Wystarczy tylko jedno, by być świętym. Wystarczy poddać własną wolę Bogu przez powiedzenie Mu „Tak”, jak Maryja. Na drodze do świętości korzystajmy z daru komunii z Maryją. Jeśli w Jej domu wychował się i ukształtował nasz ideał świętości – Jezus, to i my powinniśmy się zgodzić, by Ona nami się posługiwała i pociągała nas do Jezusa. Prośmy Maryję, by za nas mówiła Bogu „Tak”.

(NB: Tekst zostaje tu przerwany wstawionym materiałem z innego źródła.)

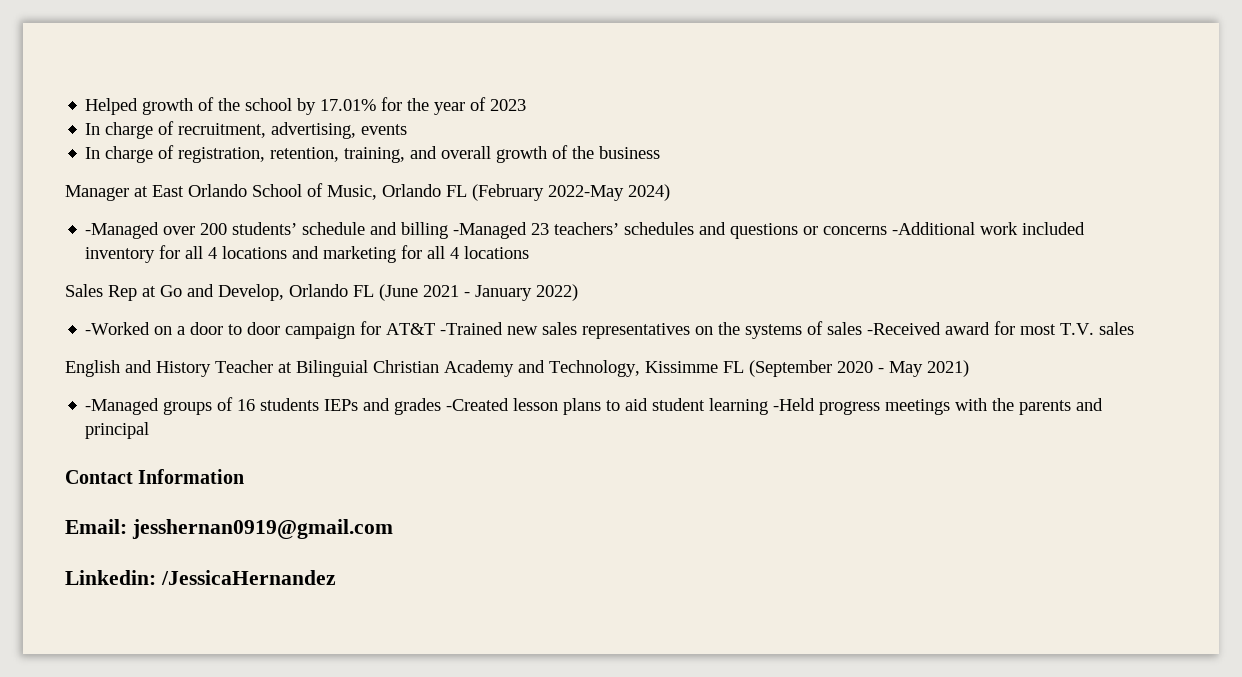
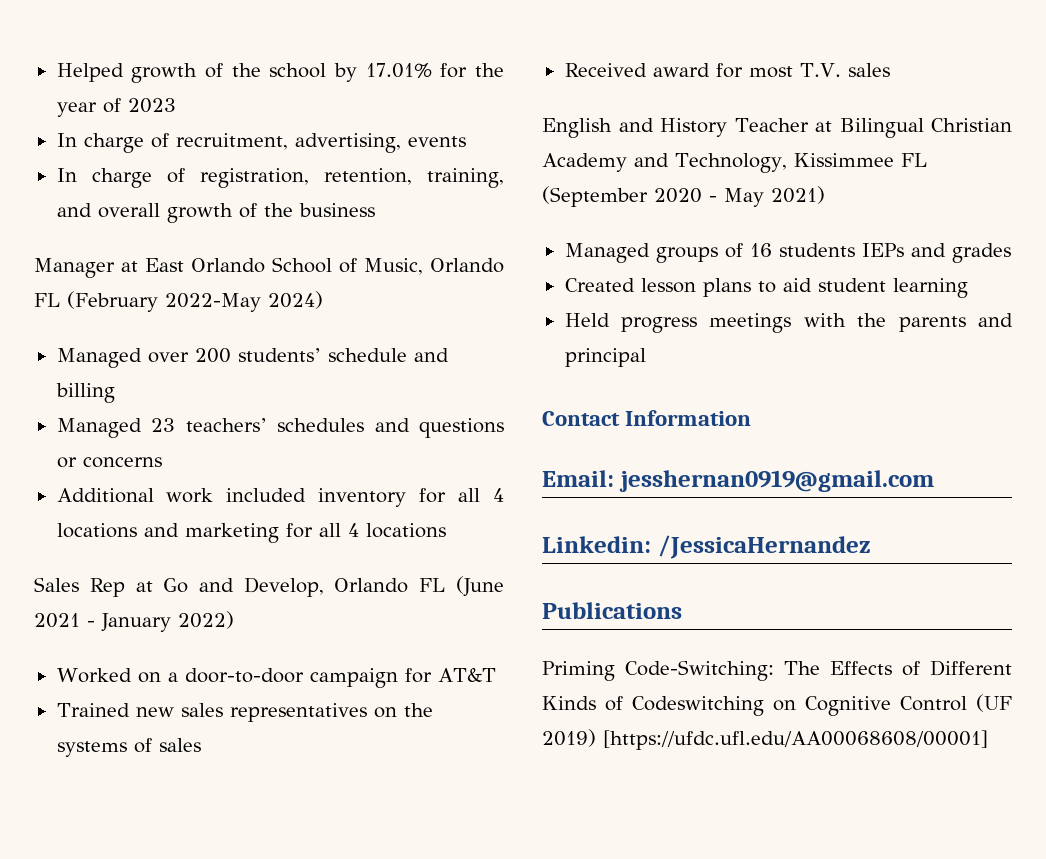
- -Managed over 200 students’ schedule and billing -Managed 23 teachers’ schedules and questions or concerns -Additional work included inventory for all 4 locations and marketing for all 4 locations
+ Managed over 200 students’ schedule and billing
+ Managed 23 teachers’ schedules and questions or concerns
+ Additional work included inventory for all 4 locations and marketing for all 4 locations
- -Worked on a door to door campaign for AT&T -Trained new sales representatives on the systems of sales -Received award for most T.V. sales
+ Worked on a door-to-door campaign for AT&T
+ Trained new sales representatives on the systems of sales
+ Received award for most T.V. sales
- English and History Teacher at Bilinguial Christian Academy and Technology, Kissimme FL (September 2020 - May 2021)
+ English and History Teacher at Bilingual Christian Academy and Technology, Kissimmee FL (September 2020 - May 2021)
- -Managed groups of 16 students IEPs and grades -Created lesson plans to aid student learning -Held progress meetings with the parents and principal
+ Managed groups of 16 students IEPs and grades
+ Created lesson plans to aid student learning
+ Held progress meetings with the parents and principal
+ Publications
+ Priming Code-Switching: The Effects of Different Kinds of Codeswitching on Cognitive Control (UF 2019) [https://ufdc.ufl.edu/AA00068608/00001]

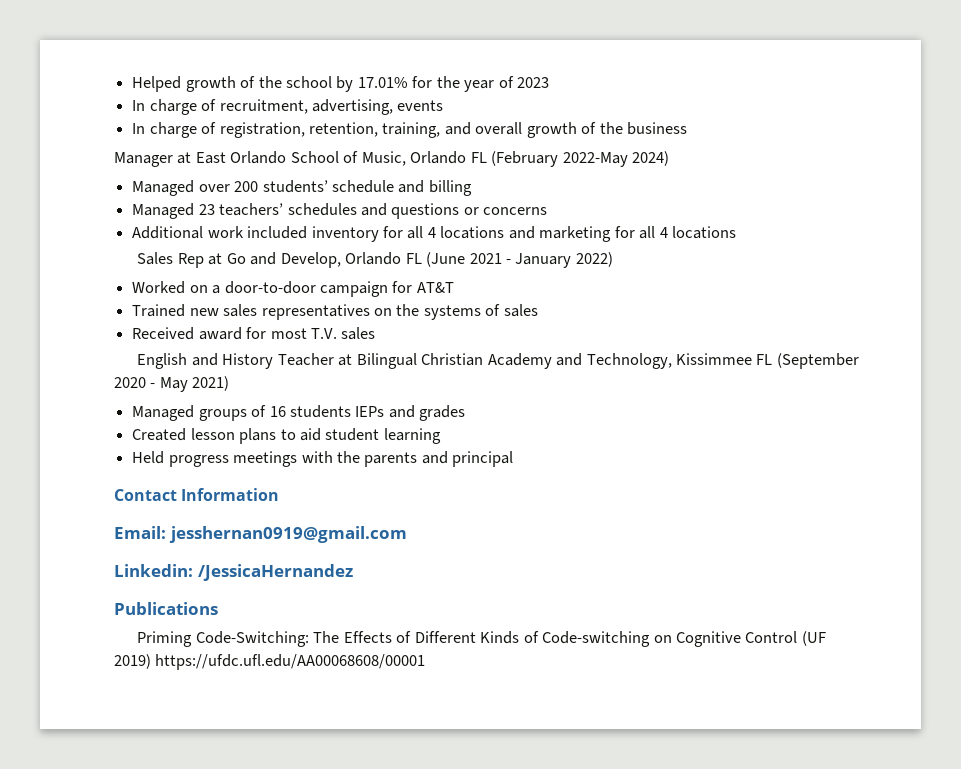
- Priming Code-Switching: The Effects of Different Kinds of Codeswitching on Cognitive Control (UF 2019) [https://ufdc.ufl.edu/AA00068608/00001]
+ Priming Code-Switching: The Effects of Different Kinds of Code-switching on Cognitive Control (UF 2019) https://ufdc.ufl.edu/AA00068608/00001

Jeśli poddajemy się Bogu, to On zbliżając się do nas będzie nas osłabiał. Będzie nas oczyszczał przez: wypalanie naszej pychy, przywiązań, grzechów, słabości. Stajemy się wtedy jakby lżejsi i szybciej do Niego będziemy pociągani.

Jeśli nie ma w nas woli poddania się Bogu, zaczynają na nas działać mocniej siły odśrodkowe. Oddalają nas one od Boga i wciągają w orbitę działania szatańskiego. Wtedy prośmy Boga, by nas „związał” wbrew naszym skłonnościom. „Związał” nasz opór i bunt byśmy nie zostali wciągnięci w życie bez Boga. (Podobnie Odyseusz kazał się związać, by śpiew Syren nie doprowadził go do zagłady). Jeśli nasza wola będzie wiernie trwała przy Bogu, to On przeprowadzi nas przez trudności. Miłość Boża spali nasz opór i bunt, pociągając do siebie. Pragnienie bycia dyspozycyjnym sprawia, że Bóg ma dostęp do naszego życia.

Papież Franciszek pisze dalej: „Nie lękaj się dążyć wyżej, dać się miłować i wyzwolić przez Boga. Nie bój się pozwolić, aby cię prowadził Duch Święty. Świętość nie czyni cię mniej ludzkim, ponieważ jest spotkaniem Twojej słabości z siłą łaski. Jak powiedział Leon Bloy: w życiu istnieje tylko jeden smutek, nie być świętym” Adh. Gaudete et exultate pkt 34. Miejmy szalone pragnienie bycia świętymi.